[Task inputs Boundary: Start]

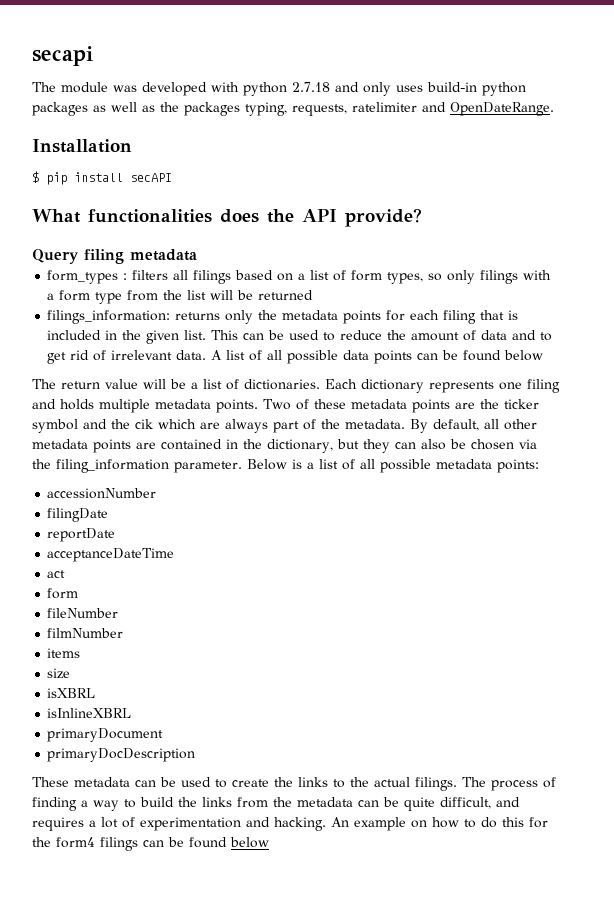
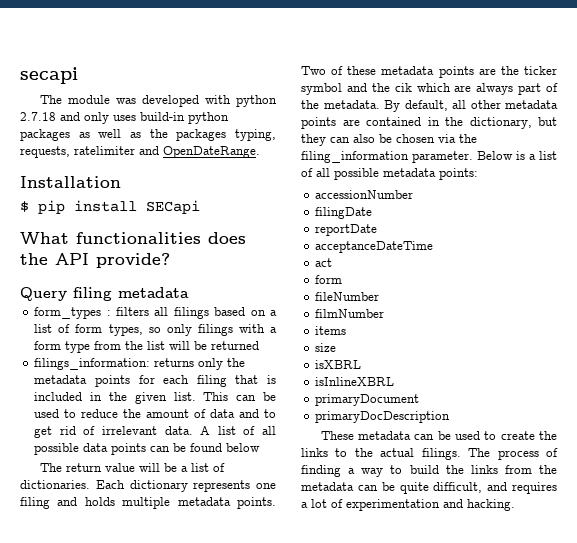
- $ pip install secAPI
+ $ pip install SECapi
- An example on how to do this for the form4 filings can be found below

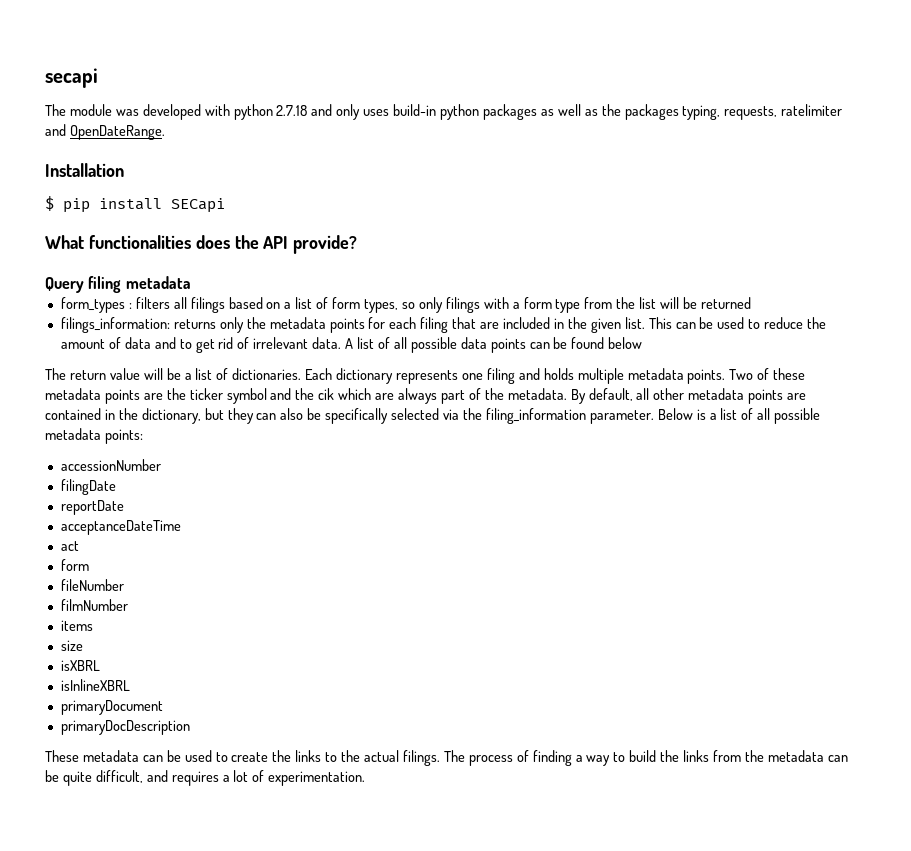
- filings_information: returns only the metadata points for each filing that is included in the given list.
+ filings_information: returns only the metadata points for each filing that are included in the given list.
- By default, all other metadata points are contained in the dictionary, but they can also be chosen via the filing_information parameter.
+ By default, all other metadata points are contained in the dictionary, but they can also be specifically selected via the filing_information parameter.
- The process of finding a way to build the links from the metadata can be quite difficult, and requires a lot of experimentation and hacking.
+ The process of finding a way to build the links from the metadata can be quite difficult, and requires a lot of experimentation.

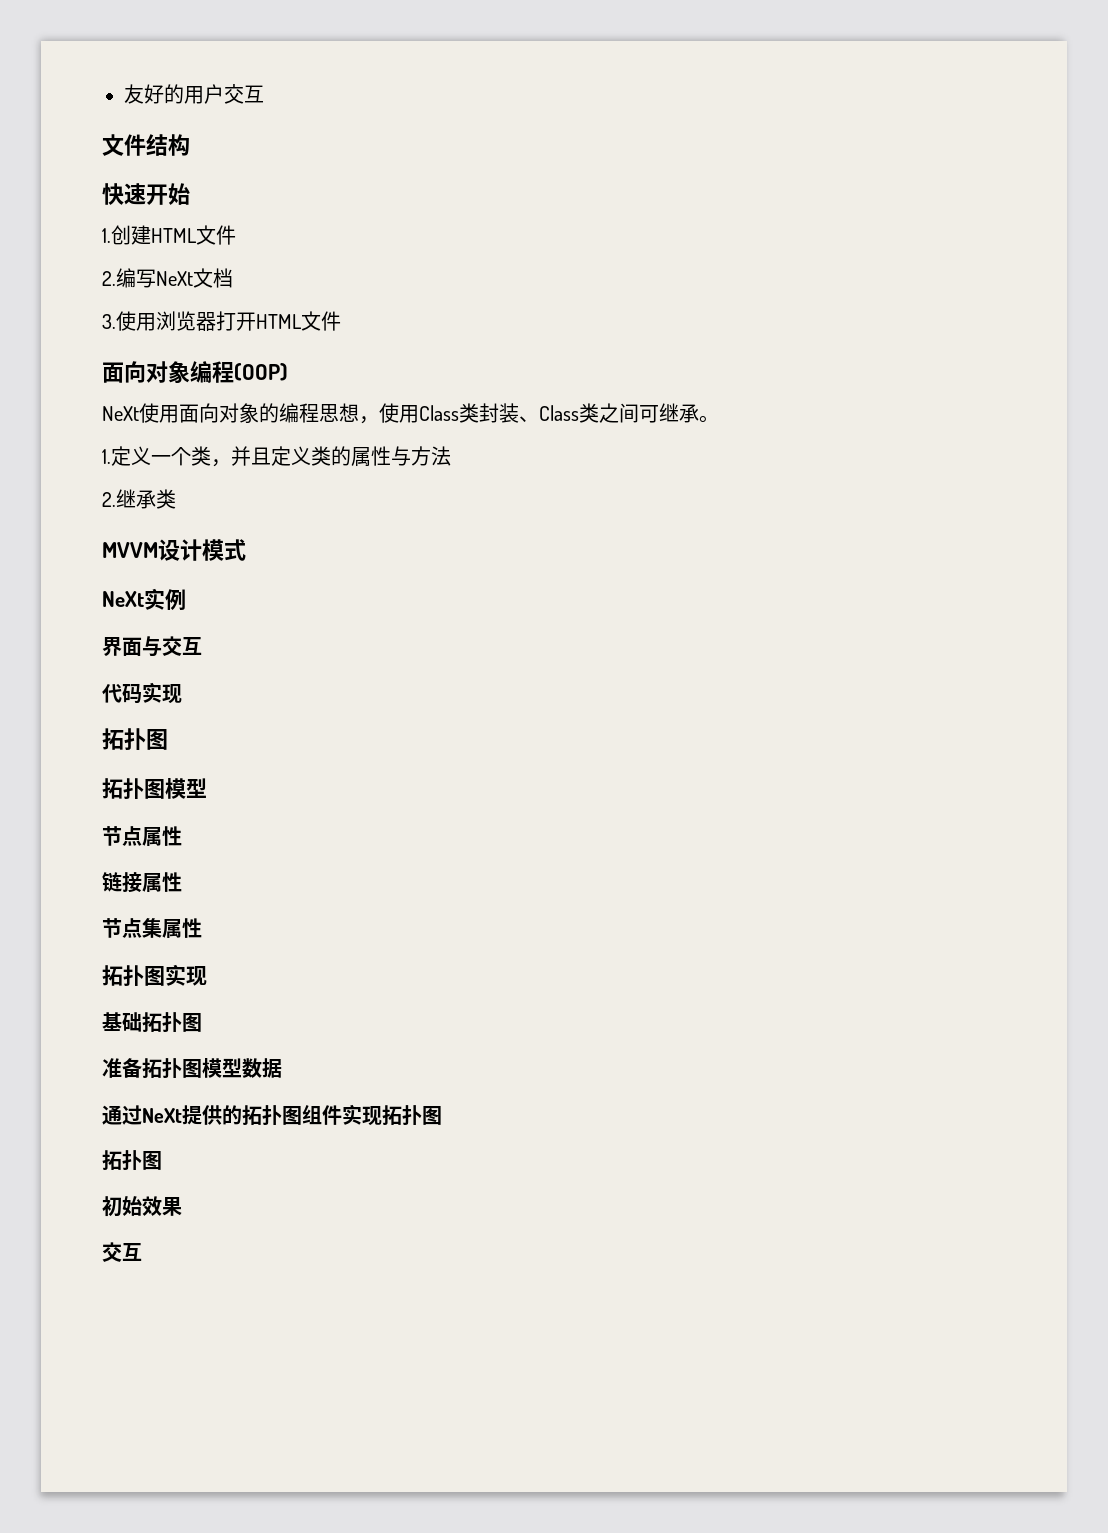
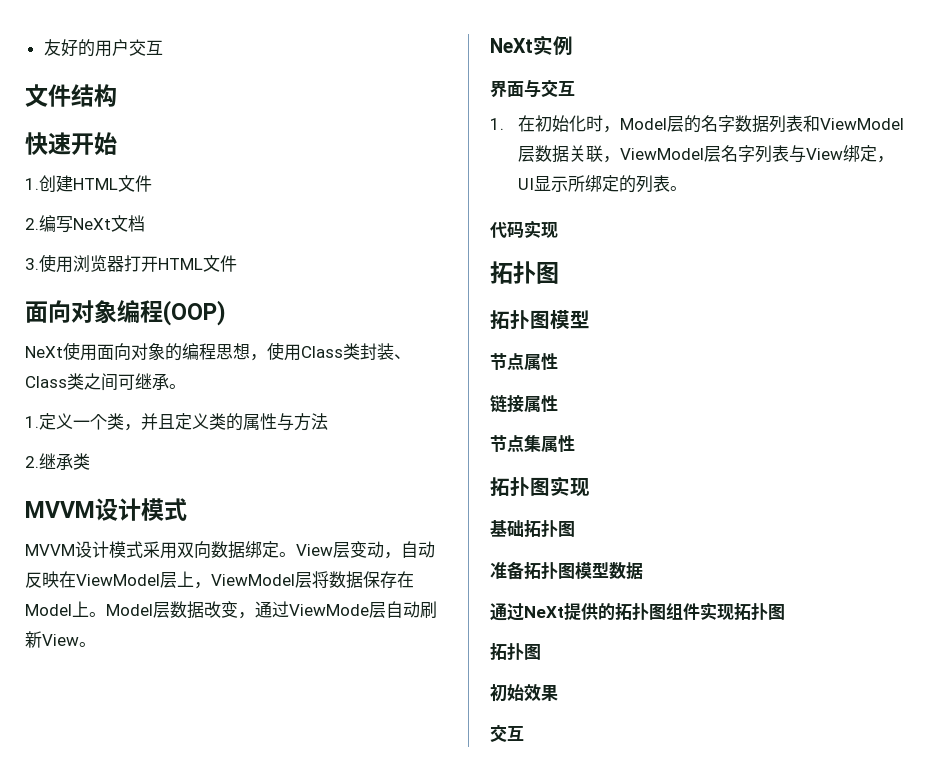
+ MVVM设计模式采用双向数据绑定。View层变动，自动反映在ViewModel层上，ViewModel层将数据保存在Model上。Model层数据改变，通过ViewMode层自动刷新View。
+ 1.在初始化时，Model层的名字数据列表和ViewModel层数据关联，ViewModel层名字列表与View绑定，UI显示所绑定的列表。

[Task inputs Boundary: End]

— What the task asks —
Beginning with the line that holds "- The process" and continuing to the end of the entries above, set down each line exactly, both ends included; include no pictures.

— Answer to this problem —
- The process of finding a way to build the links from the metadata can be quite difficult, and requires a lot of experimentation and hacking.
+ The process of finding a way to build the links from the metadata can be quite difficult, and requires a lot of experimentation.

+ MVVM设计模式采用双向数据绑定。View层变动，自动反映在ViewModel层上，ViewModel层将数据保存在Model上。Model层数据改变，通过ViewMode层自动刷新View。
+ 1.在初始化时，Model层的名字数据列表和ViewModel层数据关联，ViewModel层名字列表与View绑定，UI显示所绑定的列表。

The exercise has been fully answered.